The results of the study clearly indicate that all 3 techniques are efficient in improving the patients’ subjective symptom of chronic nasal obstruction and QOL, and the response is sustained for up to 3 years. We also found a weakening in the objective treatment response to RFA in the longer follow-up. However, technical difficulties and environmental conditions may always have some influence on the volume values in acoustic rhinometry, which must be considered when assessing the result. A larger study population in the treatment groups could also have made the result more reliable. Regarding the RFA finding, further studies with long-term follow-ups are needed. In addition, there is no determined minimal clinically important difference value for the GHSI questionnaire. Although statistically significant GHSI total score changes of the same magnitude as in the present study can be found in the recent rhinological literature, 30 the clinical meaning of the GHSI change finding for the patient is not entirely confirmed.
Conclusion
The RFA, MAIT, and diode laser all improved the patients’ subjective sensation of the severity of nasal obstruction and the QOL significantly. The response was sustained in the follow-up period of 3 years with all 3 techniques.
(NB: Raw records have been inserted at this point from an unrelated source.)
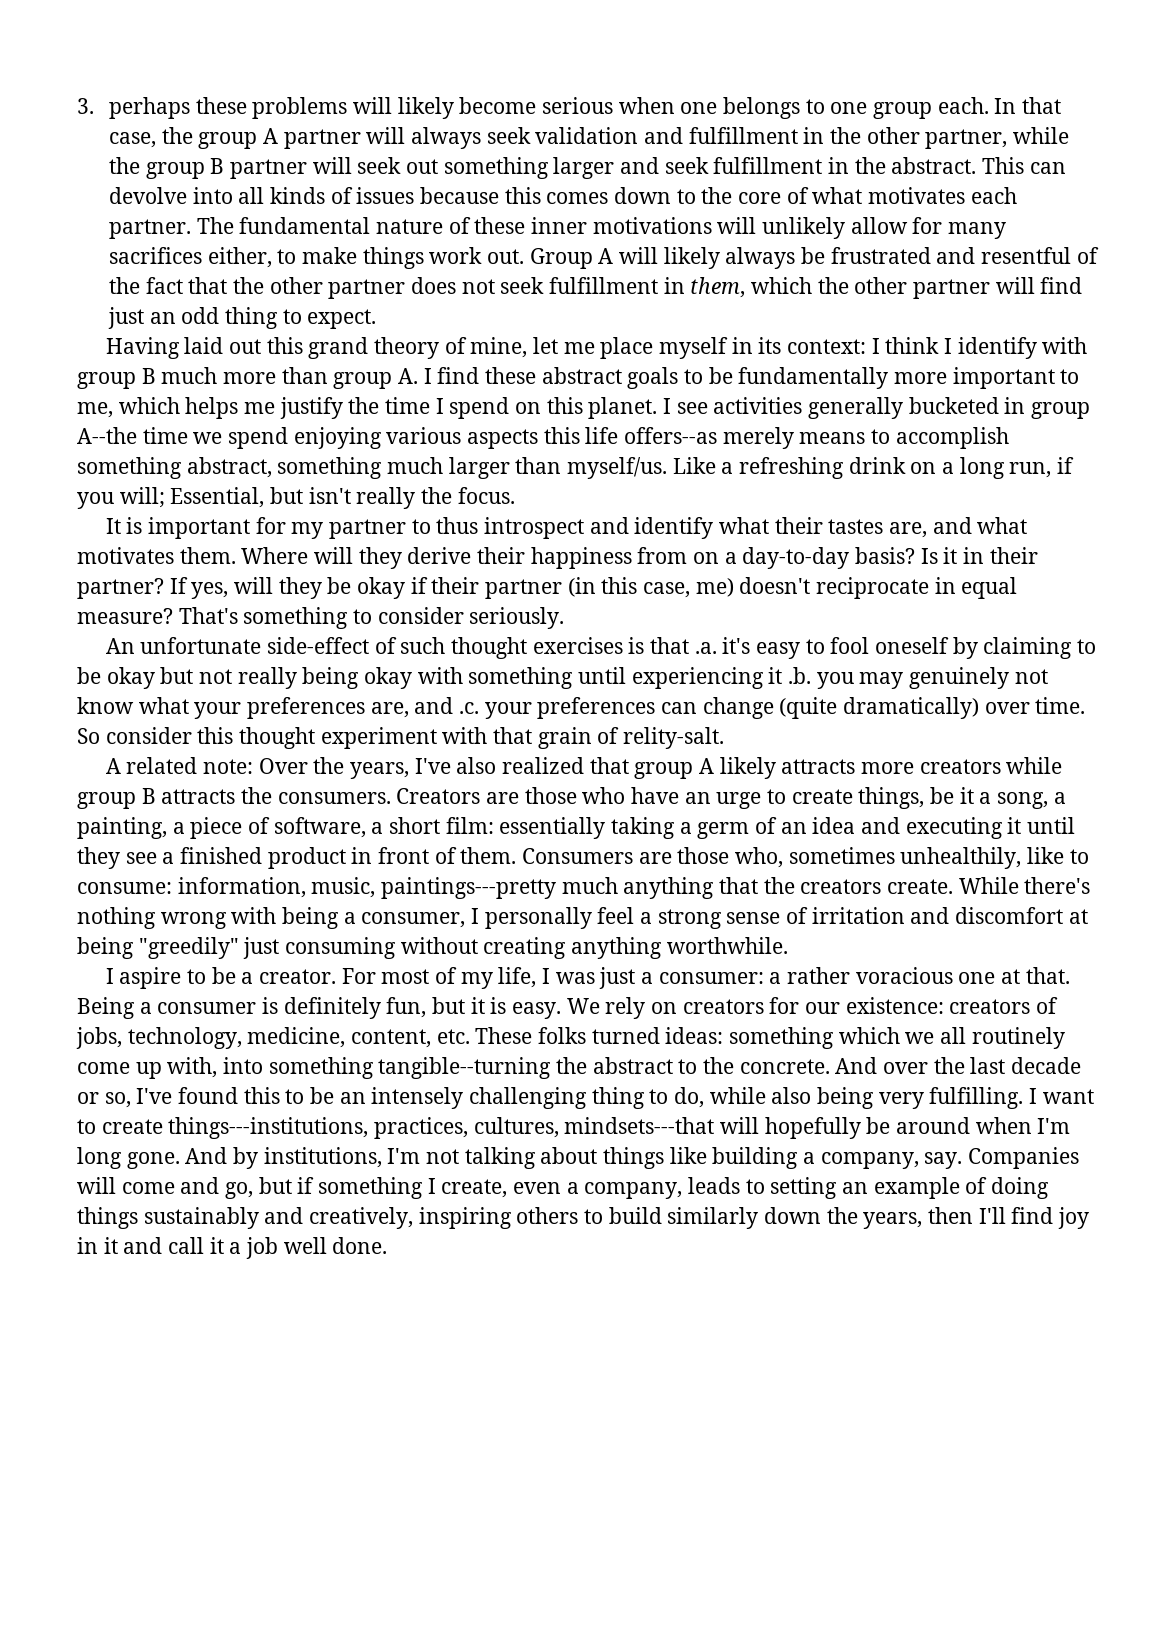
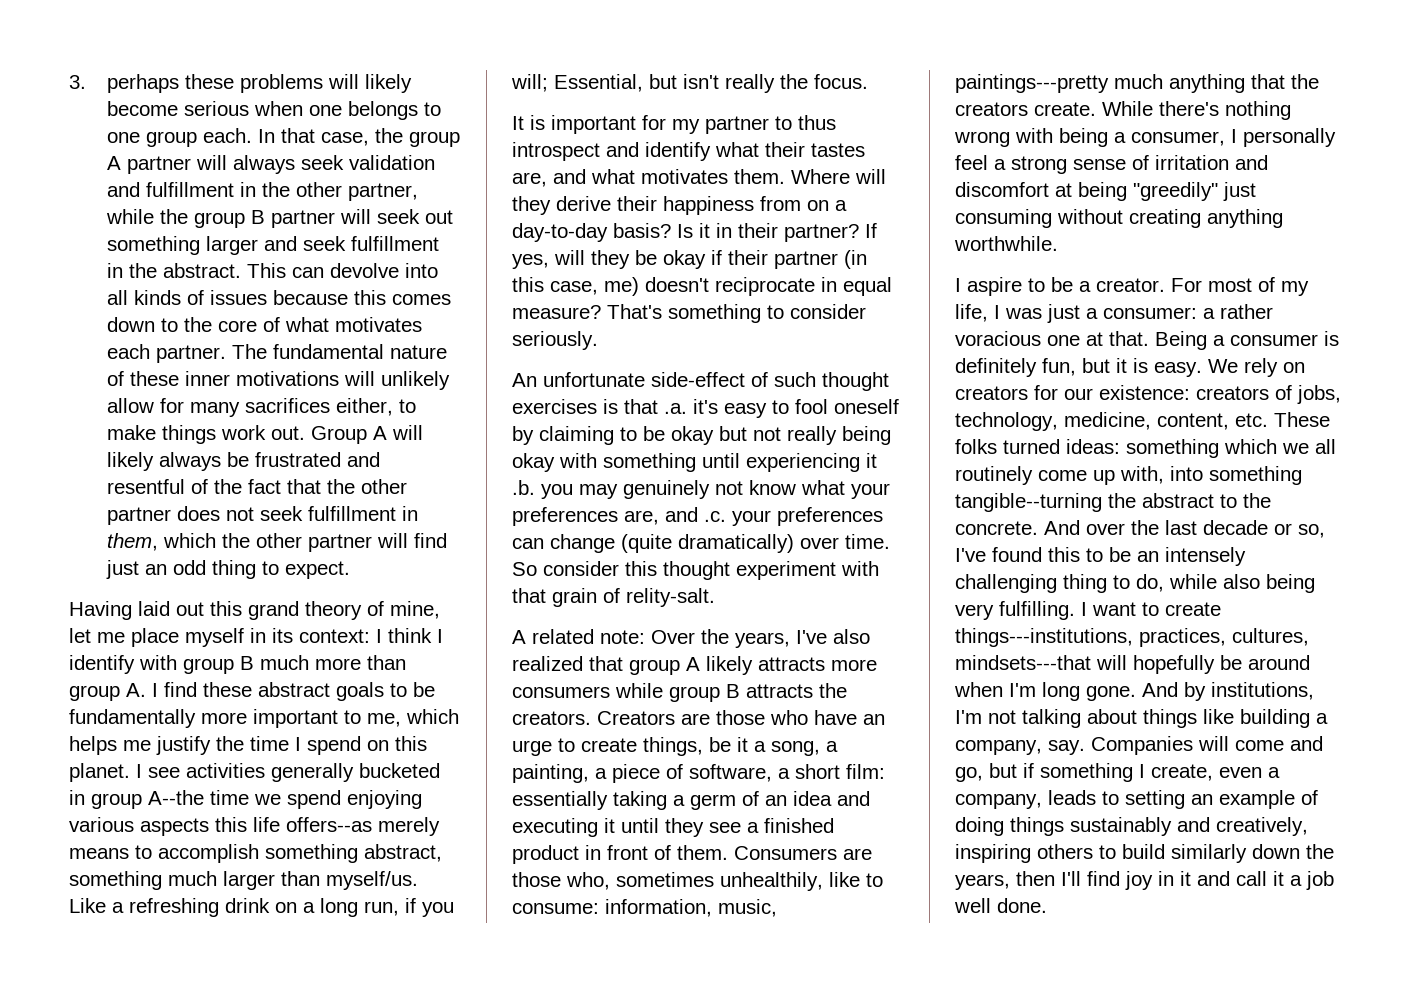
[919,759,1001,774] creators -> [512,686,610,698] consumers
[277,792,391,804] consumers. -> [512,711,591,725] creators.

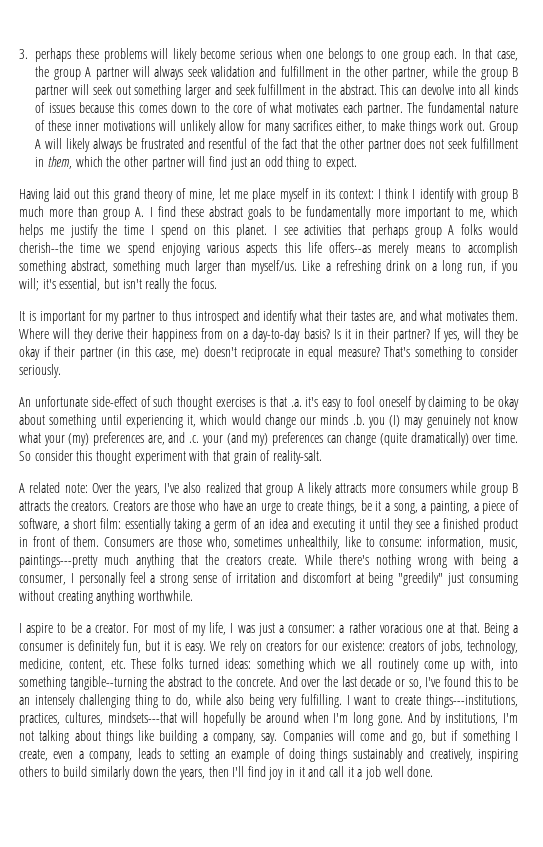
[271,763,440,782] [69,790,204,809] generally bucketed in group A--the -> [348,224,518,238] [19,242,73,253] that perhaps group A folks would cherish--the
[554,74,643,92] Essential, -> [42,278,101,291] it's essential,
[719,426,891,445] [512,453,877,472] but not really being okay with something until experiencing it -> [19,414,349,428] about something until experiencing it, which would change our minds
(573, 491) none -> [389,415,400,427] (I)
(890, 491) none -> [68,433,90,446] (my)
(771, 518) none -> [226,432,269,446] (and my)
[626,588,715,607] relity-salt. -> [272,450,322,464] reality-salt.

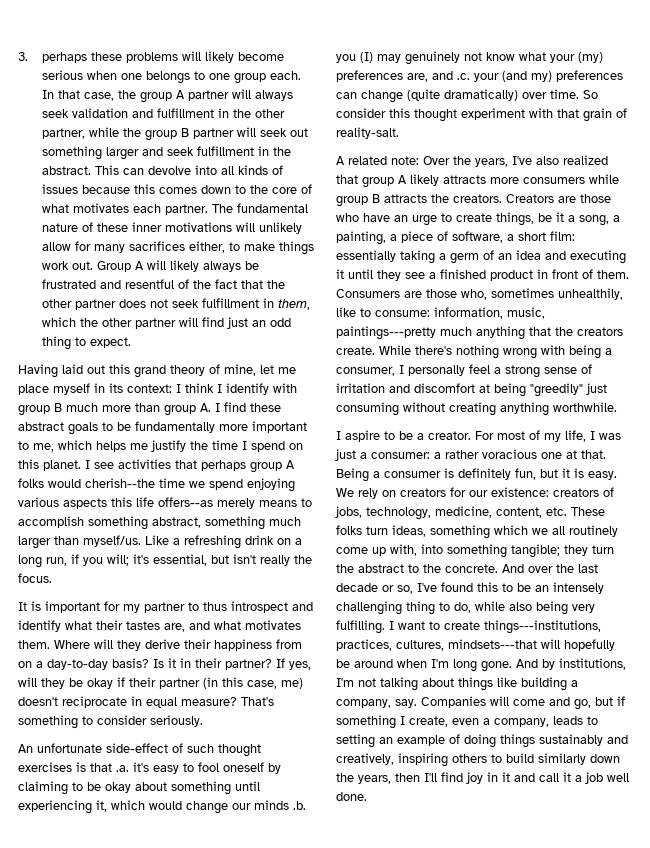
[189,658,251,669] turned ideas: -> [366,525,426,537] turn ideas,
[69,676,147,690] tangible--turning -> [511,544,614,558] tangible; they turn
Weakening in the objective treatment response to RFA was found in the longer follow-up, but that did not cause a weakening of the patients’ subjective treatment responses. These findings support the conclusion that the examined techniques are effective in the treatment of chronic nasal obstruction and give the patients long-term help.
Footnotes
Declaration of Conflicting Interests
The author(s) declared no potential conflicts of interest with respect to the research, authorship, and/or publication of this article.
Funding
The author(s) received no financial support for the research, authorship, and/or publication of this article.